You know how Monte-Carlo tree search coupled with ML state evaluation completely conquered board- and card-games and large classes of adversarial situations in general. That was basically one simple but fundamental algorithm. It's not thinking, and its never going to move outside of its domain, but it has solved that domain.
Now Transformers and variants, also a simple algorithm, extract patterns from text, or really any sequence of symbols, and is able to synthesize new sequences that conform to those patterns. It's not thinking, and people read way too much into it because they can make it emit impressive or clever-seeming sequences (ignoring that they basically fed it those sequences to begin with), and it's never going to play board games well or move outside of its domain. But it has solved its ill-defined domain of playing back something not unlike knowledge.

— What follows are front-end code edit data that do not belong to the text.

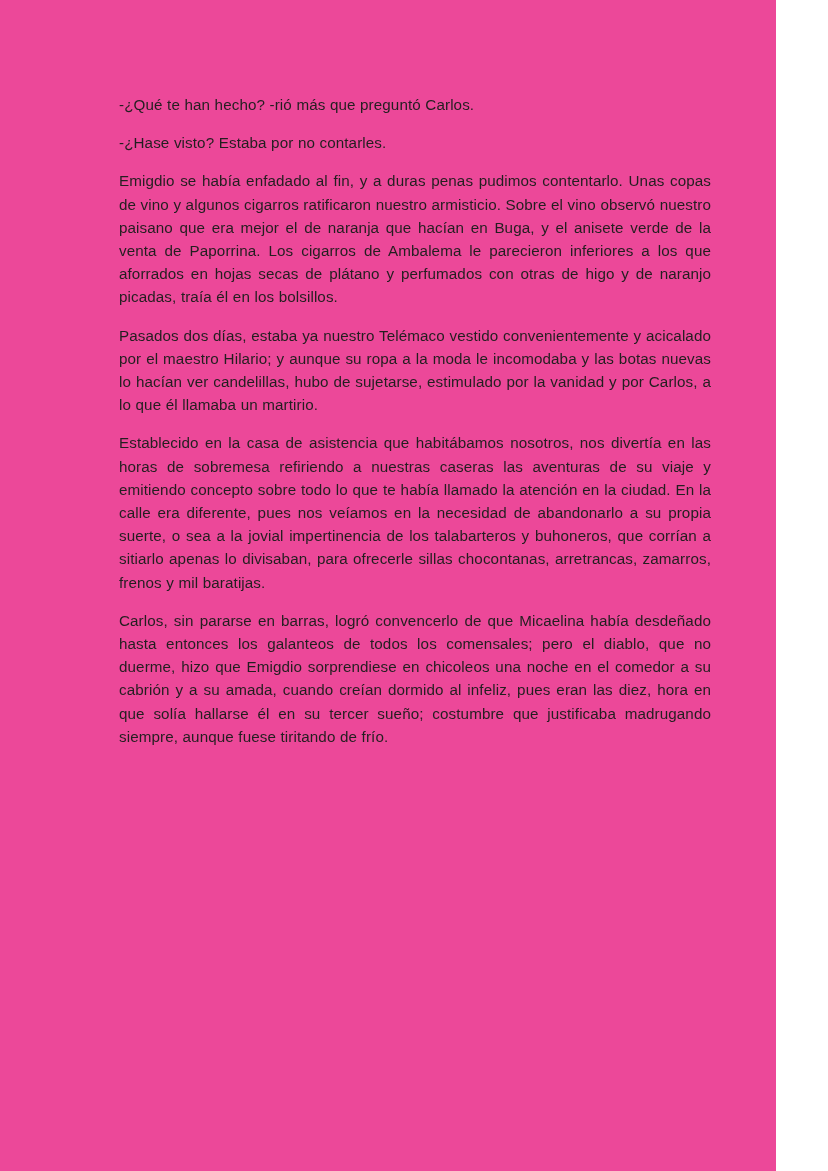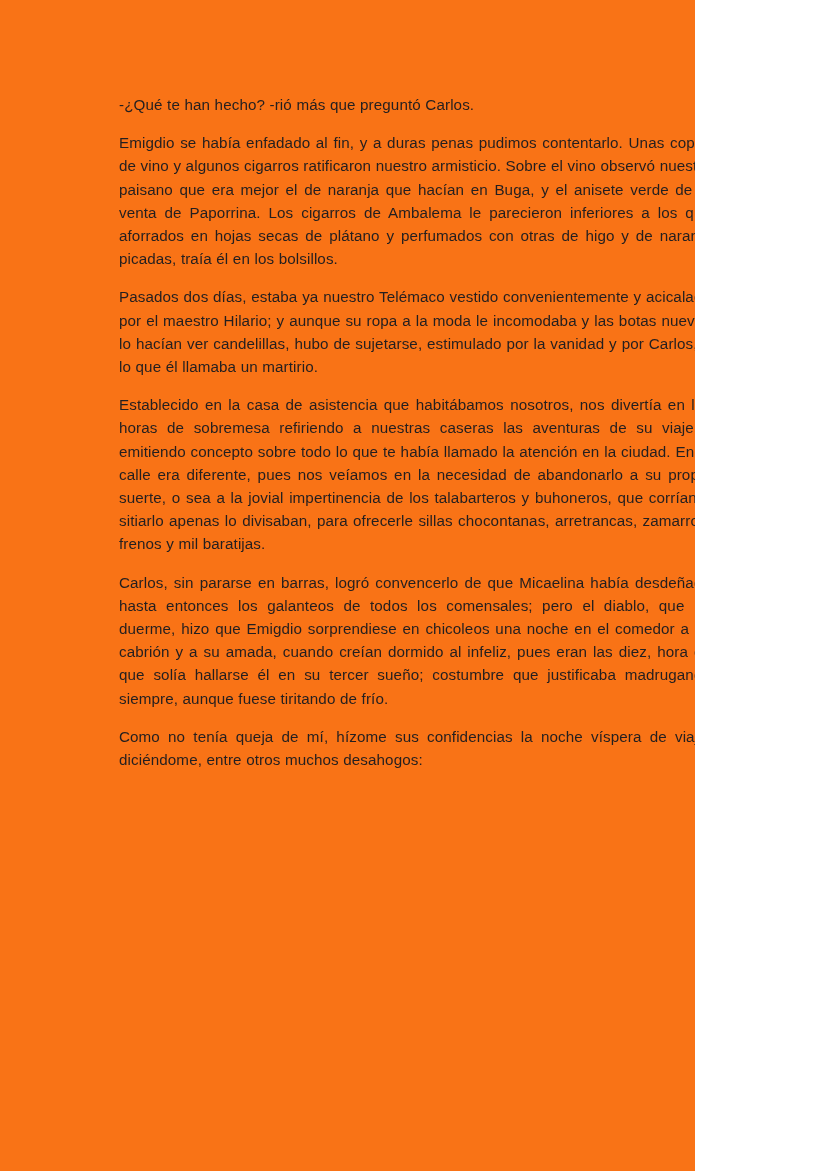--- a/index.html
+++ b/index.html
@@ -10,9 +10,9 @@
   }
   .page {
     position: relative;
-    width: 695px;
+    width: 776px;
     height: 1171px;
-    background: #f97316;
+    background: #ec4899;
     box-sizing: border-box;
     overflow: hidden;
     font-family: "Liberation Sans", "DejaVu Sans", sans-serif;

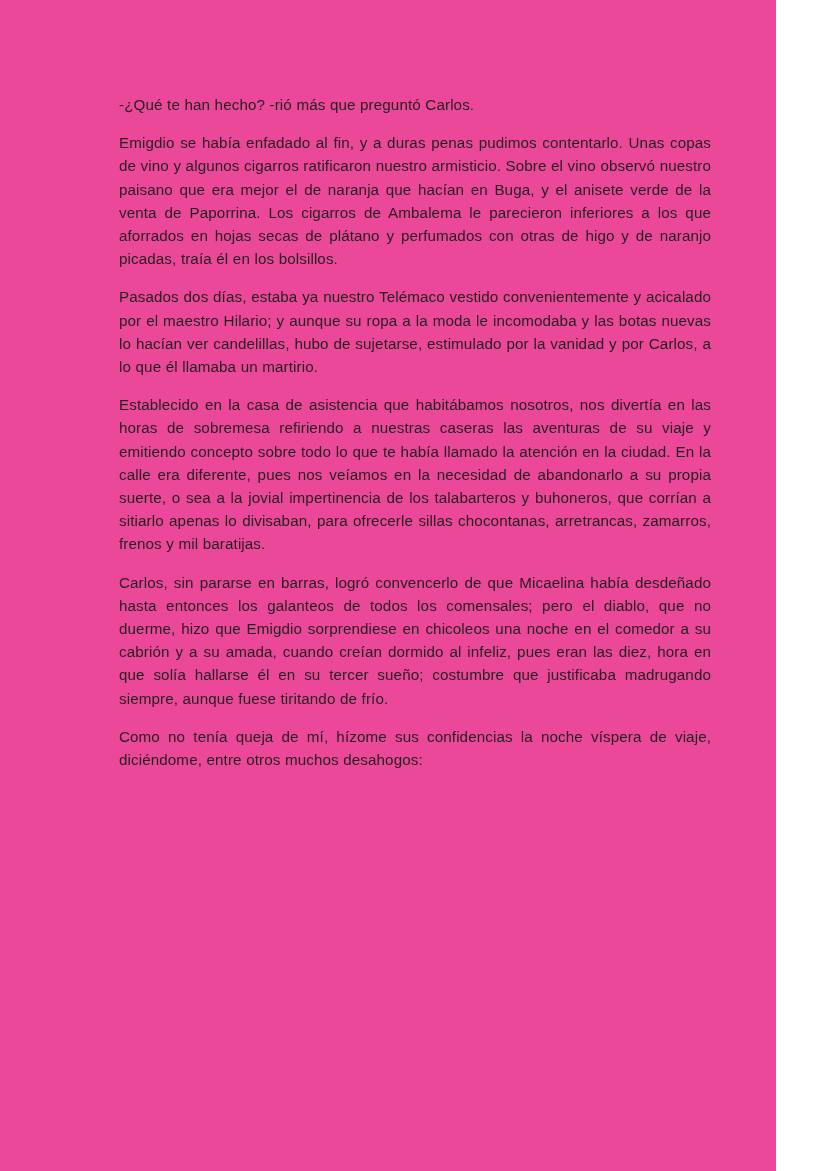--- a/index.html
+++ b/index.html
@@ -51,6 +51,7 @@
   <div class="text-column">
 
     <p class="para no-justify">-¿Qué te han hecho? -rió más que preguntó Carlos.</p>
+    <p class="para no-justify">-¿Hase visto? Estaba por no contarles.</p>
     <p class="para">Emigdio se había enfadado al fin, y a duras penas pudimos contentarlo. Unas copas de vino y algunos cigarros ratificaron nuestro armisticio. Sobre el vino observó nuestro paisano que era mejor el de naranja que hacían en Buga, y el anisete verde de la venta de Paporrina. Los cigarros de Ambalema le parecieron inferiores a los que aforrados en hojas secas de plátano y perfumados con otras de higo y de naranjo picadas, traía él en los bolsillos.</p>
     <p class="para">Pasados dos días, estaba ya nuestro Telémaco vestido convenientemente y acicalado por el maestro Hilario; y aunque su ropa a la moda le incomodaba y las botas nuevas lo hacían ver candelillas, hubo de sujetarse, estimulado por la vanidad y por Carlos, a lo que él llamaba un martirio.</p>
     <p class="para">Establecido en la casa de asistencia que habitábamos nosotros, nos divertía en las horas de sobremesa refiriendo a nuestras caseras las aventuras de su viaje y emitiendo concepto sobre todo lo que te había llamado la atención en la ciudad. En la calle era diferente, pues nos veíamos en la necesidad de abandonarlo a su propia suerte, o sea a la jovial impertinencia de los talabarteros y buhoneros, que corrían a sitiarlo apenas lo divisaban, para ofrecerle sillas chocontanas, arretrancas, zamarros, frenos y mil baratijas.</p>

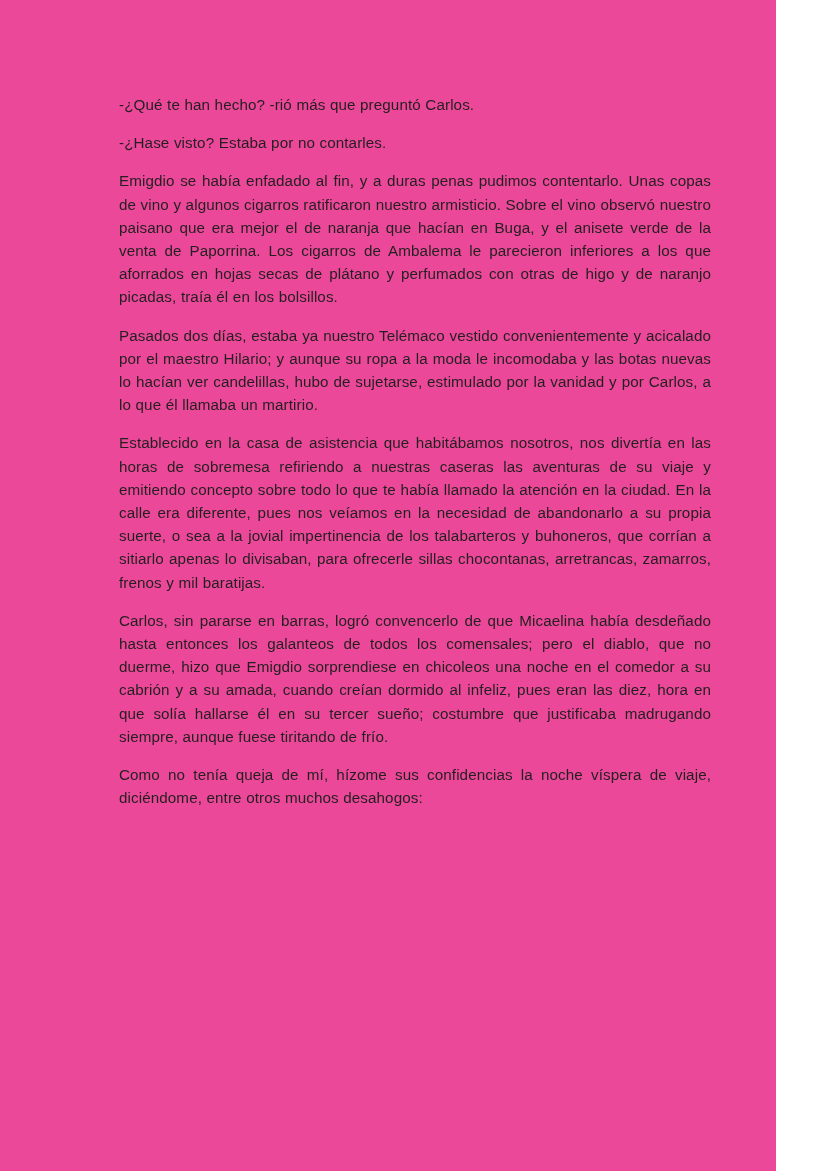--- a/index.html
+++ b/index.html
@@ -56,7 +56,6 @@
     <p class="para">Pasados dos días, estaba ya nuestro Telémaco vestido convenientemente y acicalado por el maestro Hilario; y aunque su ropa a la moda le incomodaba y las botas nuevas lo hacían ver candelillas, hubo de sujetarse, estimulado por la vanidad y por Carlos, a lo que él llamaba un martirio.</p>
     <p class="para">Establecido en la casa de asistencia que habitábamos nosotros, nos divertía en las horas de sobremesa refiriendo a nuestras caseras las aventuras de su viaje y emitiendo concepto sobre todo lo que te había llamado la atención en la ciudad. En la calle era diferente, pues nos veíamos en la necesidad de abandonarlo a su propia suerte, o sea a la jovial impertinencia de los talabarteros y buhoneros, que corrían a sitiarlo apenas lo divisaban, para ofrecerle sillas chocontanas, arretrancas, zamarros, frenos y mil baratijas.</p>
     <p class="para">Carlos, sin pararse en barras, logró convencerlo de que Micaelina había desdeñado hasta entonces los galanteos de todos los comensales; pero el diablo, que no duerme, hizo que Emigdio sorprendiese en chicoleos una noche en el comedor a su cabrión y a su amada, cuando creían dormido al infeliz, pues eran las diez, hora en que solía hallarse él en su tercer sueño; costumbre que justificaba madrugando siempre, aunque fuese tiritando de frío.</p>
-    <p class="para">Como no tenía queja de mí, hízome sus confidencias la noche víspera de viaje, diciéndome, entre otros muchos desahogos:</p>
 
   </div>
 </div>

There's a couple more I can think of, but lets skip those. These algorithms plateau because they've solved their domain. What comes after that, is someone inventing one more fundamental algorithm, and another, etc.
The thing is, there's only so many domains that humans operate in, and "general intelligence", at least as displayed by humans, is the ability to work across those domains. We don't have all the algorithms we need for that, and it's impossible to put a timeline on new ideas. People have historically loved to indirectly argue that we'll never have new ideas, everything that can be known is known, and if we can't do it now we never will. Those people tend to lose bets.
Same, but my projection is different.
You know how Monte-Carlo tree search coupled with ML state evaluation completely conquered board- and card-games and large classes of adversarial situations in general. That was basically one simple but fundamental algorithm. It's not thinking, and its never going to move outside of its domain, but it has solved that domain.
Now Transformers and variants, also a simple algorithm, extract patterns from text, or really any sequence of symbols, and is able to synthesize new sequences that conform to those patterns. It's not thinking, and people read way too much into it because they can make it emit impressive or clever-seeming sequences (ignoring that they basically fed it those sequences to begin with), and it's never going to play board games well or move outside of its domain. But it has solved its ill-defined domain of playing back something not unlike knowledge.
There's a couple more I can think of, but lets skip those. These algorithms plateau because they've solved their domain. What comes after that, is someone inventing one more fundamental algorithm, and another, etc.
The thing is, there's only so many domains that humans operate in, and "general intelligence", at least as displayed by humans, is the ability to work across those domains. We don't have all the algorithms we need for that, and it's impossible to put a timeline on new ideas. People have historically loved to indirectly argue that we'll never have new ideas, everything that can be known is known, and if we can't do it now we never will. Those people tend to lose bets.
Overall well said. I think we just disagree both on the timelines and the number and complexity of algorithms to meaningfully replicate human ability.